His latest opera formed in his mind as a wordless idea before he knew what it was about. ‘I’m more at home in matters of form than of content,’ he says. ‘Heading to the Strand in a taxi one day, I passed a film called The Last Supper and thought, ‘That’s not bad . . .’ and that’s where it started.’
The movie was a typical Hollywood tale about a group of people who get invited to dinner and are murdered, one by one. ‘I went to see it. Wasn’t any good,’ shrugs Birtwistle. What he sought was an echo of his Methodist upbringing, a hint of childhood hymnody structured within a lifelong fascination for ecclesiatical architecture.
‘Do you believe in God?’ I wonder.
‘Dunno,’ says Birtwistle. ‘Mind your own business.’

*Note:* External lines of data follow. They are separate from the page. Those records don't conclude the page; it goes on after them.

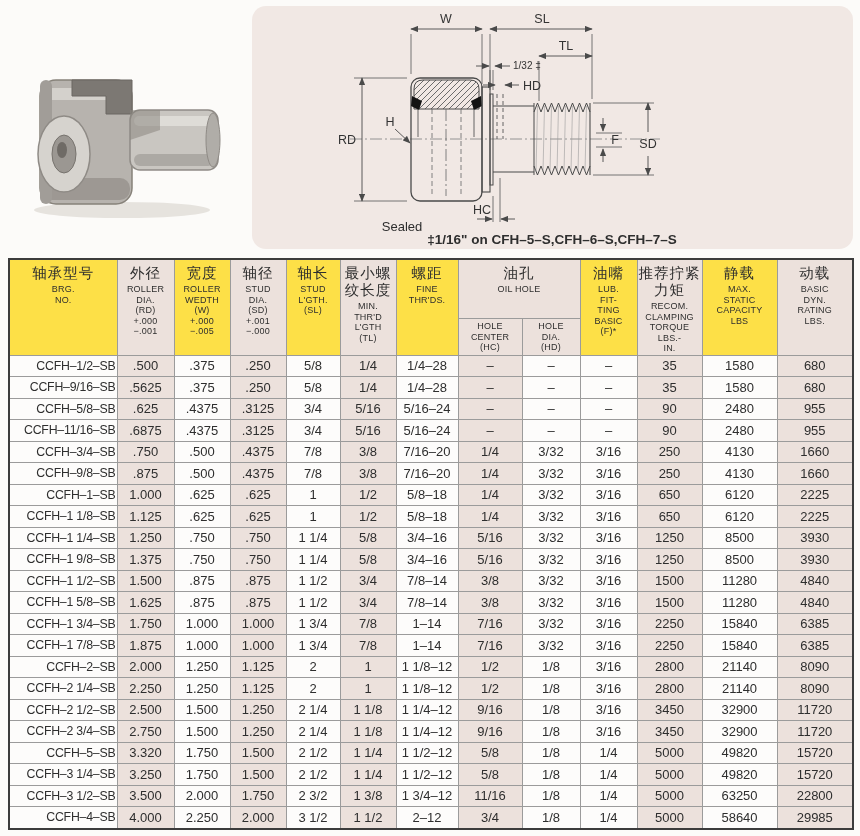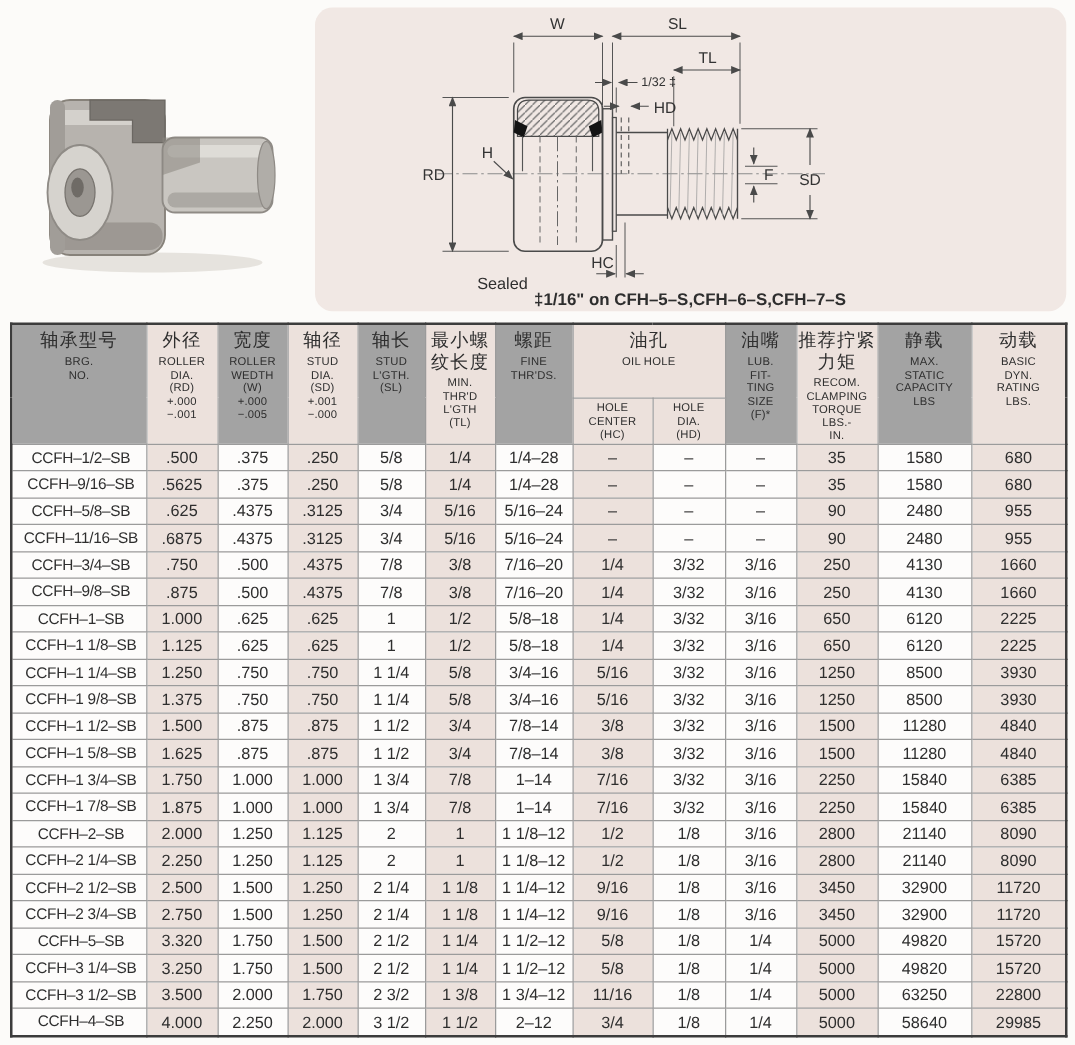--- a/index.html
+++ b/index.html
@@ -19,7 +19,7 @@
   table{border-collapse:collapse;table-layout:fixed;width:844px;color:#2e2e2e;
     border:2px solid #3c3c3c;}
   th,td{border:1px solid #9b9b9b;overflow:hidden;}
-  th{font-weight:normal;text-align:center;vertical-align:top;padding:5px 1px 1px 1px;background:#a3a3a3;}
+  th{font-weight:normal;text-align:center;vertical-align:top;padding:5px 1px 1px 1px;background:#fde047;}
   tr.h1{height:57px;} tr.h2{height:34px;}
   tr.h2 th{vertical-align:middle;padding-top:0;margin-top:46px;}
   .cn{display:block;font-size:14.5px;line-height:17px;letter-spacing:1px;white-space:pre-line;}

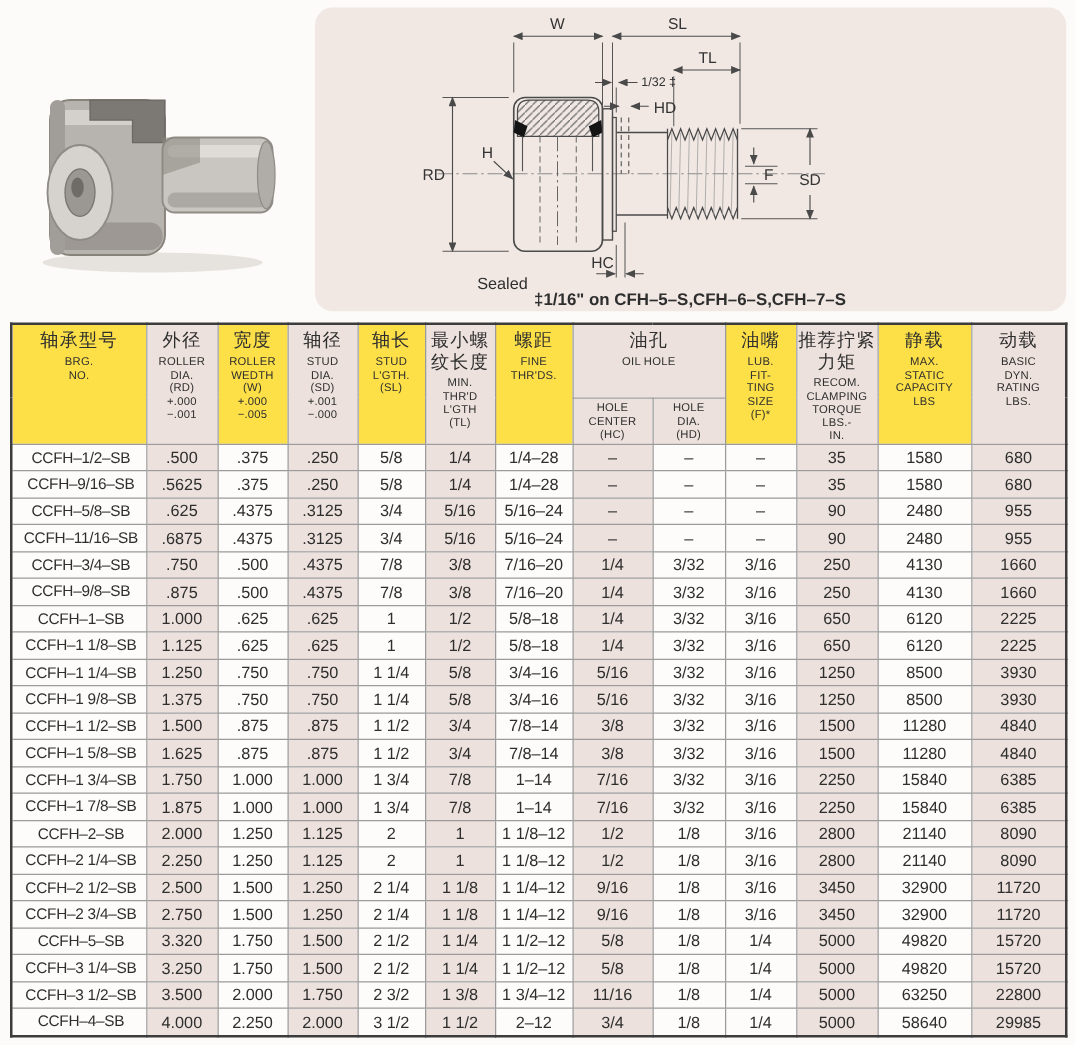--- a/index.html
+++ b/index.html
@@ -244,7 +244,7 @@
             <span class="en">LUB.
 FIT-
 TING
-SIZE
+BASIC
 (F)*</span>
           </th>
           <th rowspan="2" class="tint">

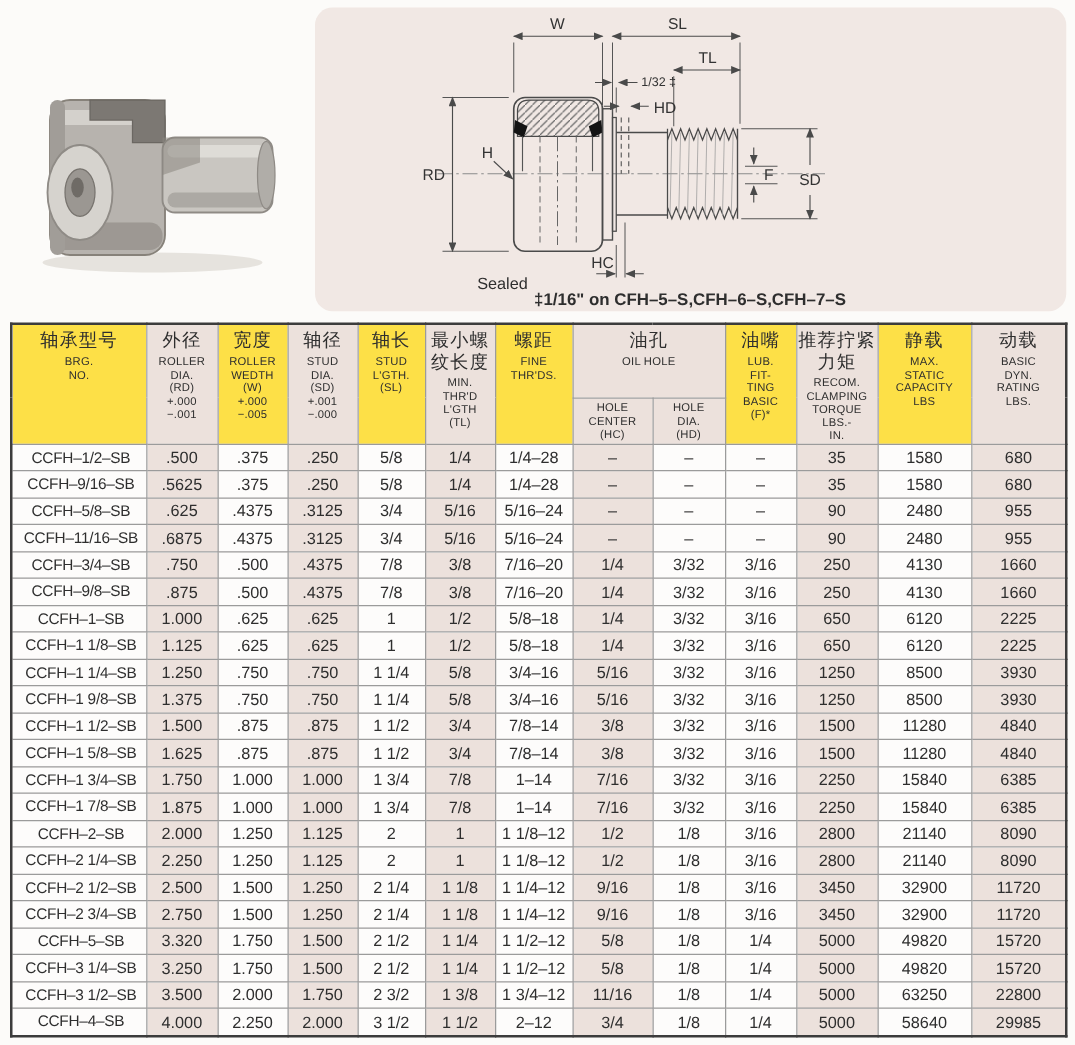--- a/index.html
+++ b/index.html
@@ -25,7 +25,7 @@
   .cn{display:block;font-size:14.5px;line-height:17px;letter-spacing:1px;white-space:pre-line;}
   .en{display:block;font-size:9px;line-height:10.5px;white-space:pre-line;margin-top:2px;letter-spacing:0.2px;}
   td{font-size:13px;text-align:center;height:20.5px;padding:0 1px;background:#fdfcfb;}
-  td.name-col{text-align:center;padding-left:4px;font-size:12.3px;letter-spacing:-0.2px;margin-left:12px;}
+  td.name-col{text-align:right;padding-left:4px;font-size:12.3px;letter-spacing:-0.2px;margin-left:12px;}
   .tint{background:#ece1dc !important;}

No composer, to my knowledge, has ever made an opera of the dawning moment of Christianity and Birtwistle has taken care to avoid sacrilege. ‘The big issue is Judas,’ he feels. ‘Christianity is supposed to be a religion of love and forgiveness, but what are they going to do when Judas comes? And what do you do with Jesus on stage? If Judas had not betrayed Christ, there would have been no Christianity. That’s the sort of thing I find challenging.’
Not for the first time, he has written a score without violins, rich in low rumblings and ritualistic suggestion. ‘I don’t know if it’s an opera,’ he muses. ‘Maybe it’s a Passion or something. The thing is, music is capable of taking on big subjects and this is about as big as there is.’
He almost stormed out of Glyndebourne when they proposed coupling the two-hour Supper with Kurt Weill’s Seven Deadly Sins, an act of cultural levelling that left the composer speechless. Nothing can melt his principled resolve in defence of his music.
He stands apart from the new flight of British composers, ‘who seem very sure of themselves, like an imago, a butterfly that enters the world fully formed.’ Perhaps envying their assurance, Birtwistle says he is ‘still trying to find a way how to do it’. He speaks of having ‘unrealised dreams, and what is unrealised was unrealised when I started’. Few composers have ever lived so fully within their own imagination, yet Birtwistle has always kept his windows open, nourishing a taste for modern art and proper cricket. David Sylvester, the art critic, is a close friend, and Mike Brearley, the former England captain, attends all his operas.
He has never seen the Blairs again since that night at the Ivy, but I rather suspect he will be giving them and their successors a hard time. Sir Harrison Birtwistle has fought and won his own fight. Now he stands and fights for England. ‘You know,’ he murmurs, ‘if they took all the subsidy away, we would still have a culture in England. And we have got to make sure it’s a culture worth having.’